Inappropriate Permissions

[AileneRHerrick]

Just today, I noticed that I had the option of showing the record number of anyone in the directory. I am the ward website administrator, but I am not a clerk. It doesn't seem like I should be able to view such sensitive information. Just want to make developers aware!

[jdlessley]

I noticed the same thing and made an inquiry In the Directory 2.1 Update Released thread as to what constitutes a unit leader. I guess when there is a response in that thread then we may know who is intended to see the MRN. I welcome this capability to view the MRN to assist members with LDS Account registration or issues. If it was unintended then it will disappear once they recognize who has the permissions to see this.

[AileneRHerrick]

I welcome this capability to view the MRN to assist members with LDS Account registration or issues.

I thought of that too. That would be handy.

However, since the developers have elected not to give me the ability to edit email addresses and such things from the directory (since I'm not a clerk), I figured they would also not allow me to view more sensitive information.

[mevans]

However, since the developers have elected not to give me...

It's not "the developers" who are making such choices. The Priesthood Department decides what we see in these tools, including who has permissions to do what. Generally, we get no explanations of decisions that are made. Occasionally we get some glimpses of what goes on internally. At the end of the day, someone has to make a decision about what they want the developers to create, and most likely everyone internally isn't happy with every decision.

It's not that dissimilar to the patterns you see with other software companies. Some are more open with their decision making process, but many are not, and as a user of a product or service you may be left wondering why a company chose to do something the way they did.

[russellhltn]

It's not "the developers" who are making such choices. The Priesthood Department decides what we see in these tools, including who has permissions to do what.

No disagreement, but the question is, is this a bug or a decision? My uninformed vote is "bug".

Given the potential security issue, I've emailed a Directory contact.

[AileneRHerrick]

No disagreement, but the question is, is this a bug or a decision? My uninformed vote is "bug".

That's what I'm saying. I'm not saying a decision was made and that I disagree with it. I'm saying that I think when they were programming, a mistake was probably made that gave me access to information that I'm probably not intended to have access to. If this is indeed the case, then it would need to be remedied as soon as possible.

Is this the right place to post this where the right people will see it?

[russellhltn]

I've sent off an email with my last post. We'll see what kind of response we get.

[aebrown]

It's not "the developers" who are making such choices. The Priesthood Department decides what we see in these tools, including who has permissions to do what.

No disagreement, but the question is, is this a bug or a decision? My uninformed vote is "bug".

The particular issue that mevans raised is most definitely not a bug. He was responding to "the developers have elected not to give me the ability to edit email addresses and such things from the directory (since I'm not a clerk)." We have abundant evidence that this was a specific choice.

The issue mentioned in the original post (where a non-clerk website administrator has "the option of showing the record number of anyone in the directory) is a different question. I would tend to agree that this was an oversight in applying permissions to this new feature, and thus is a bug.

[AileneRHerrick]

The particular issue that mevans raised is most definitely not a bug. He was responding to "the developers have elected not to give me the ability to edit email addresses and such things from the directory (since I'm not a clerk)."

Whoops, now I see that! Thanks for clarifying. And in response to that... I know, but I guess I consider the men with the priesthood authority to be part of the developers, even though they're not doing the actual programming. I guess that's why I misunderstood the response.

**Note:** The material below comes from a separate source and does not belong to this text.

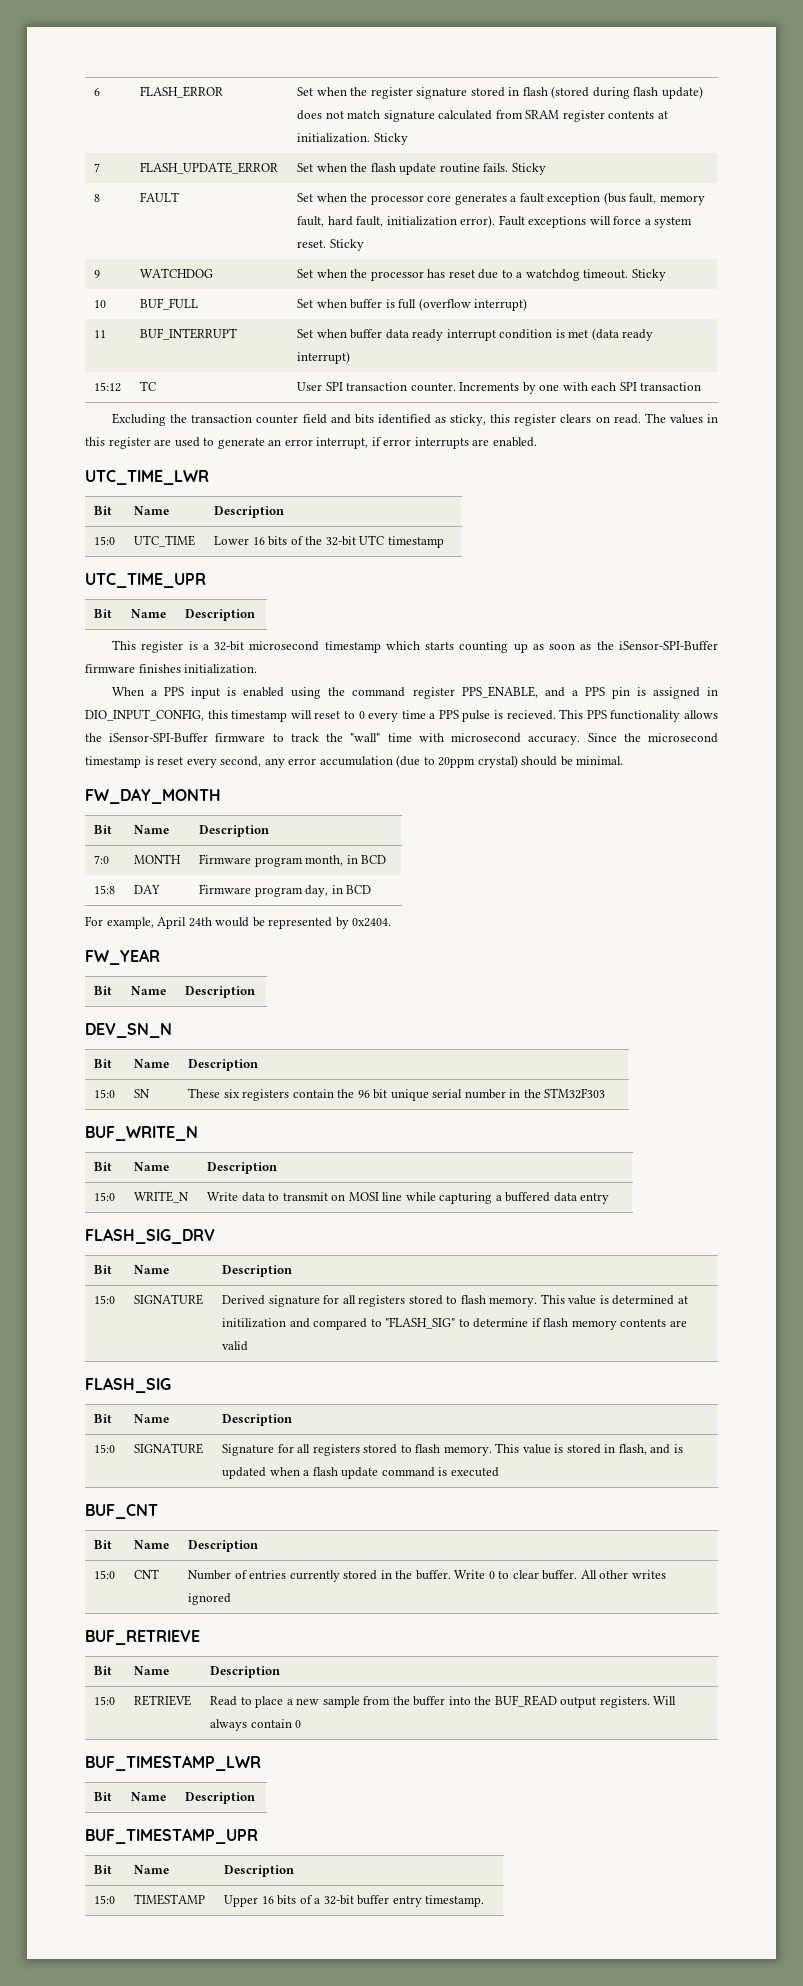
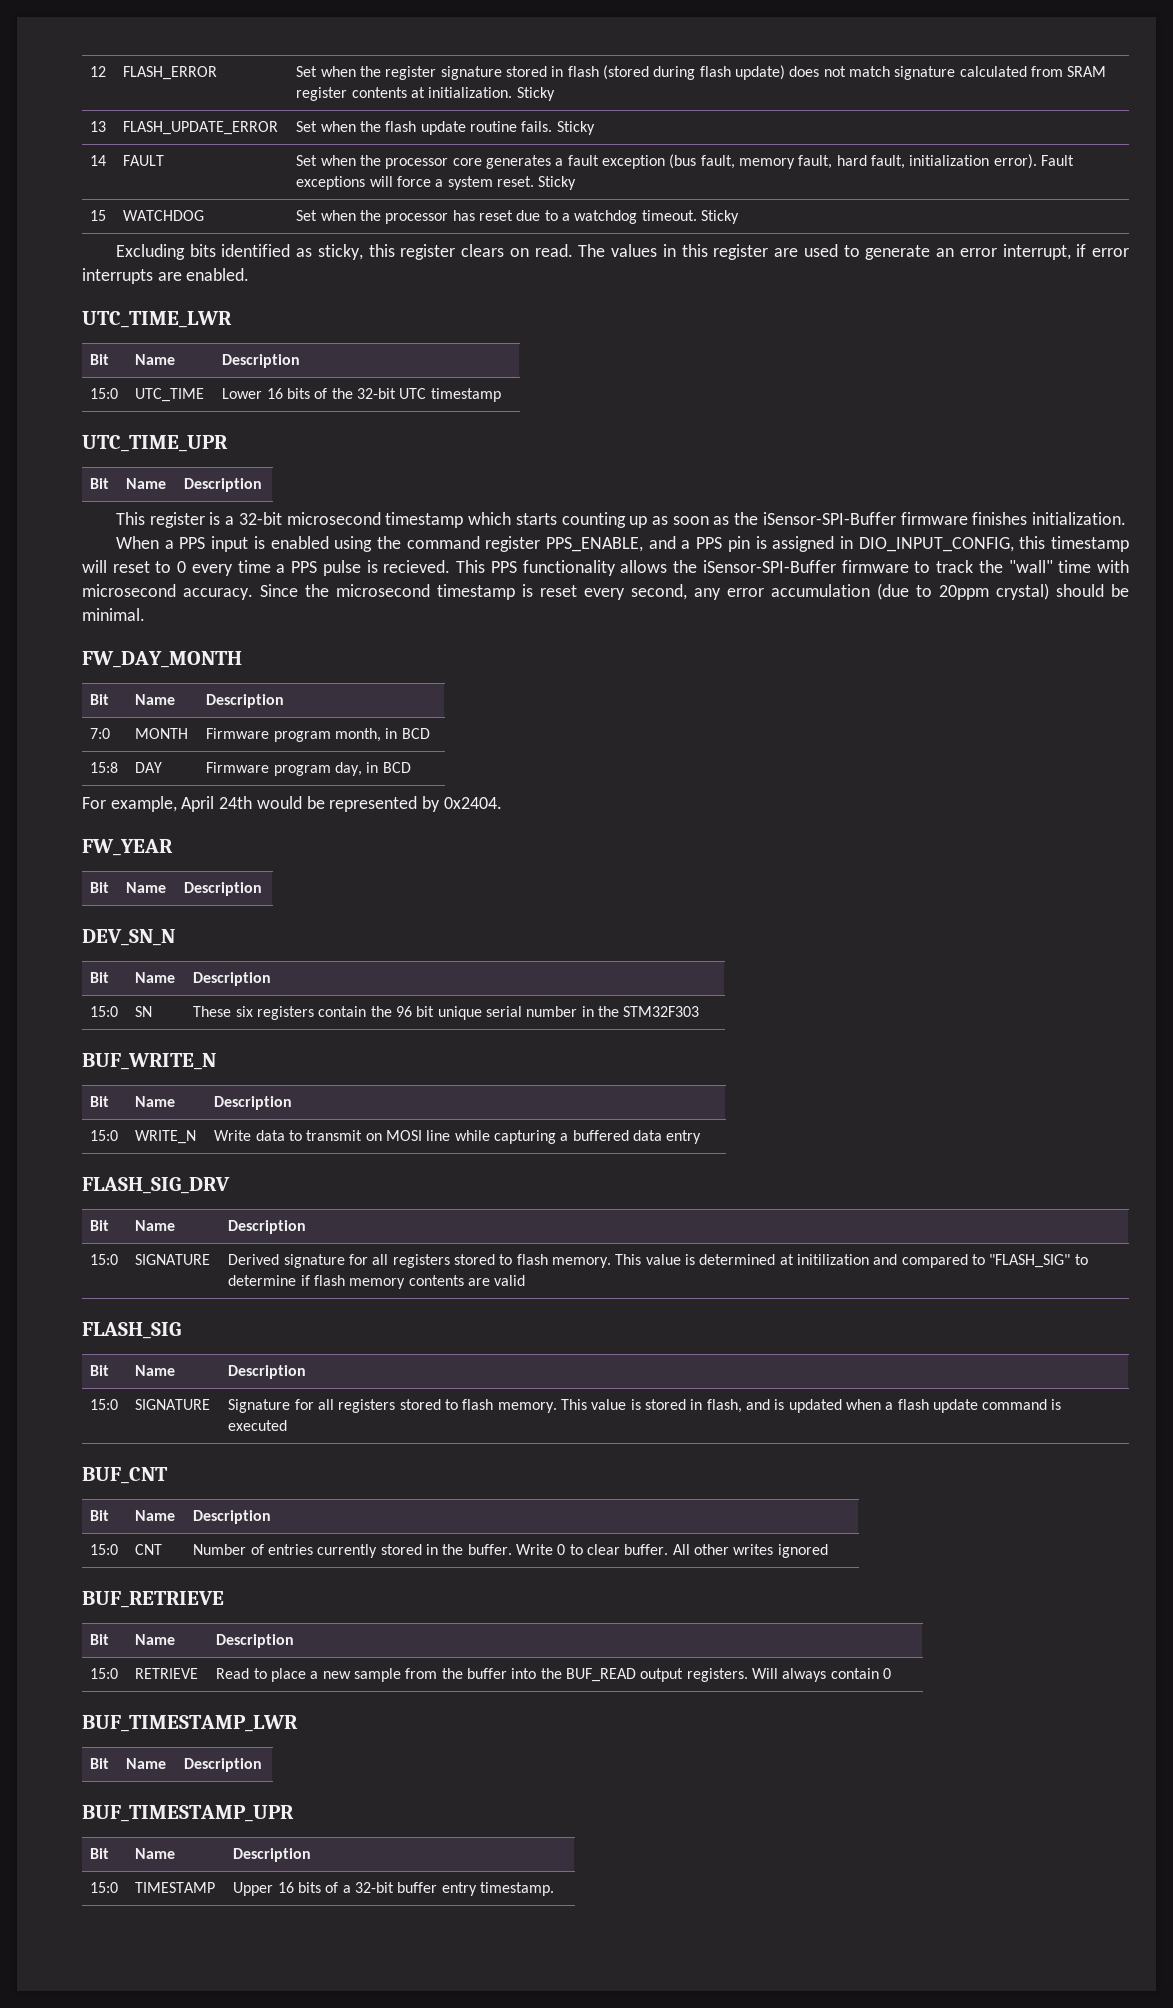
[94,88,101,96] 6 -> [90,66,107,77] 12
[94,163,101,172] 7 -> [90,121,107,132] 13
[94,194,101,202] 8 -> [90,155,107,166] 14
[94,270,101,278] 9 -> [90,210,107,221] 15
[94,300,107,308] [140,298,199,310] [297,298,528,311] [94,330,107,338] [140,328,238,340] [297,328,654,341] [297,351,351,364] [94,382,122,392] [140,381,157,391] [297,382,702,394] [112,413,351,426] // 10 | BUF_FULL | Set when buffer is full (overflow interrupt) // 11 | BUF_INTERRUPT | Set when buffer data ready interrupt condition is met (data ready interrupt) // 15:12 | TC | User SPI transaction counter. Increments by one with each SPI transaction // Excluding the transaction counter field and -> [116,244,186,260] // Excluding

Anyway... I guess I can consider the "bug" reported.

[johnshaw]

I have a hard time believing that the 'priesthood leaders' are actually making the assignment, but rather giving general direction to allow appropriate access to the appropriate individuals based on their callings and handbook assignments. When a question arises that might be ambiguous, I can see that going up for a decision. The current https://leader.lds.org grants access to Stake Executive Secretaries access to Clerk areas of responsibilities, according to tradition, assignment and the handbook. However, I can see where some in the department might say, well in my stake the ExecSec does that and it gets written into code because nobody else has that experience.

The reason I believe this is that it takes very little time during the beta cycles to make changes like that as we notice them as a community, however, after something goes live.... it takes a very long time, in fact, programmers would avoid going back to make changes by providing interesting justifications for why it's there rather than run it up the chain... Those decisions take a long time.

Again, by way of observation and deduction only... the above may not reflect reality at all.